Theoretical model for MB pain management

Day, M. A., Jensen, M. P., Ehde, D. M., & Thorn, B. E. (2014). Toward a Theoretical Model for Mindfulness-Based Pain Management. The Journal of Pain, 15(7), 691-703. Abstract.

Mindfulness, as both a process and a practice, has received substantial research attention across a range of health conditions, including chronic pain. Previously proposed mechanisms underlying the potential health-related benefits of mindfulness and mindfulness-based interventions (MBIs) are based on a strong theoretical background. However, to date, an empirically grounded, integrated theoretical model of the mechanisms of MBIs within the context of chronic pain has yet to be proposed.

This is a surprising gap in the literature given the exponential growth of studies reporting on the benefits of MBIs for heterogeneous chronic pain conditions. Moreover, given the importance of determining how, and for whom, psychological interventions for pain management are effective, it is imperative that this gap in the literature be addressed. The overarching aim of the current theoretical paper was to propose an initial integrated, theoretically driven, and empirically based model of the mechanisms of MBIs for chronic pain management. Theoretical and research implications of the model are discussed.

The theoretical considerations proposed herein can be used to help organize and guide future research that will identify the mechanisms underlying the benefits of mindfulness-based treatments, and perhaps psychosocial treatments more broadly, for chronic pain management.

Positive affect buffers maladaptive pain responses

Finan, P. H., & Garland, E. L. (2014). The Role of Positive Affect in Pain and Its Treatment. The Clinical Journal of Pain. Abstract ahead of publication.

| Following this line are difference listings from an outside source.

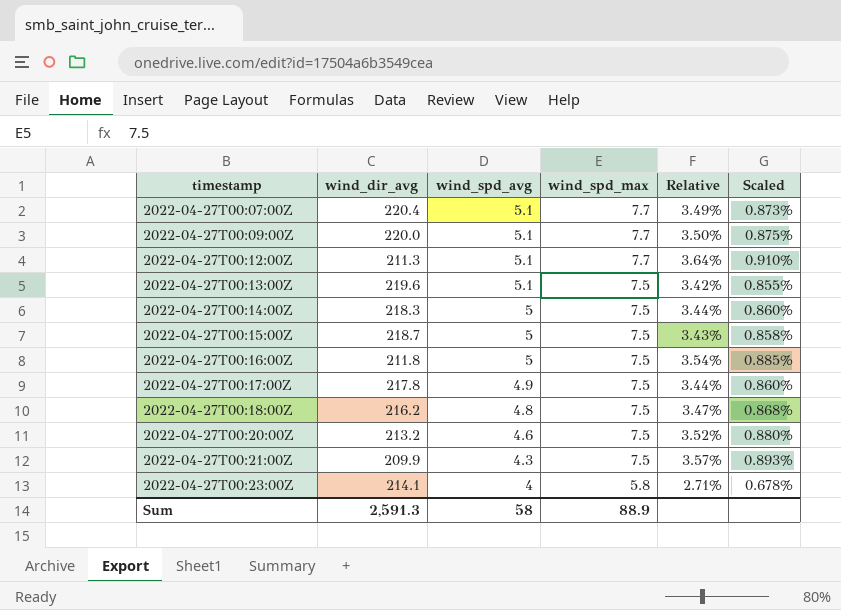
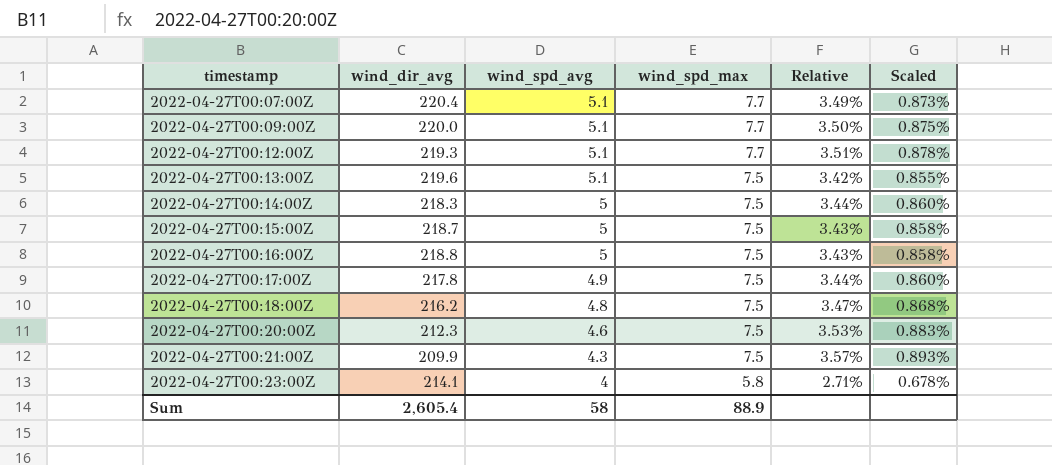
2022-04-27T00:12:00Z | wind_dir_avg: 211.3 -> 219.3
2022-04-27T00:12:00Z | Relative: 3.64% -> 3.51%
2022-04-27T00:12:00Z | Scaled: 0.910% -> 0.878%
2022-04-27T00:16:00Z | wind_dir_avg: 211.8 -> 218.8
2022-04-27T00:16:00Z | Relative: 3.54% -> 3.43%
2022-04-27T00:16:00Z | Scaled: 0.885% -> 0.858%
2022-04-27T00:20:00Z | wind_dir_avg: 213.2 -> 212.3
2022-04-27T00:20:00Z | Relative: 3.52% -> 3.53%
2022-04-27T00:20:00Z | Scaled: 0.880% -> 0.883%
Sum | wind_dir_avg: 2,591.3 -> 2,605.4

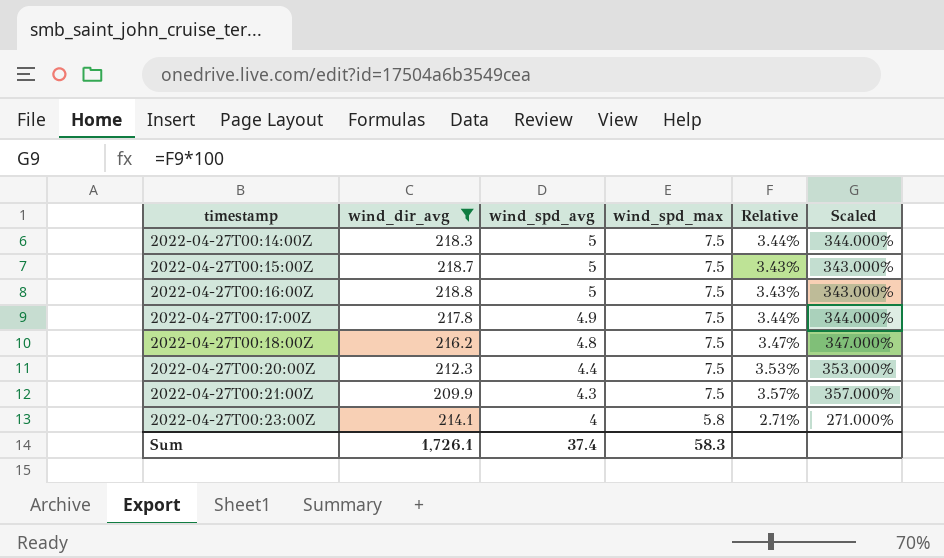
filter: none -> wind_dir_avg <= 218.8
column Scaled | formula: [Relative] * 0.25 -> [Relative] * 100
2022-04-27T00:20:00Z | wind_spd_avg: 4.6 -> 4.4
Sum | wind_dir_avg: 2,605.4 -> 1,726.1
Sum | wind_spd_avg: 58 -> 37.4
Sum | wind_spd_max: 88.9 -> 58.3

This narrative review summarizes and integrates the available literature on positive affect (PA) and pain to: (1) Provide a brief overview of PA and summarize the key findings that have emerged in the study of PA and chronic pain; (2) Provide a theoretical foundation from which to understand how PA operates in the context of chronic pain; and (3) Highlight how the prevailing psychosocial treatments for chronic pain address PA in the therapeutic context, and offer suggestions for how future treatment development research can maximize the benefit of PA for patients with chronic pain.

To that end, we review experimental studies that have assessed the association of evoked PA and pain sensitivity, as well as clinical studies that have assessed the association of naturally occurring PA and clinical pain in the context of chronic pain. The evidence suggests PA influences pain, over and above the influence of NA. We offer an “upward spiral” model of positive affect, resilience and pain self-management, which makes specific predictions that PA will buffer maladaptive cognitive and affective responses to pain, and promote active engagement in valued goals that enhance chronic pain self-management.

Responding rather than reacting to back pain

Doran, N. J. (2014). Experiencing Wellness Within Illness: Exploring a Mindfulness-Based Approach to Chronic Back Pain. Qualitative Health Research, 1049732314529662. From the Abstract.

I explore how mindfulness-based techniques affect perceptions and management of back pain and discuss these findings in relation to embodiment theory and liminality. Sixteen volunteers attending… for persistent back pain took part in this study.

The theme of “embodied awareness” formed the core category, as all participants reported a change in their experience of pain. Such embodied changes are described in relation to five subthemes: unpacking the pain experience, changing relationship to pain, letting go of the label, self-compassion and acceptance, and wellness within illness.

Learning to respond rather than react, and living moment by moment enabled participants to replace a cycle of suffering with one of acceptance. Rather than fearing pain, participants found ways to move through it and live with it. Although some expressed finding a sense of wellness despite ongoing pain, all participants reported greater acceptance and a better quality of life.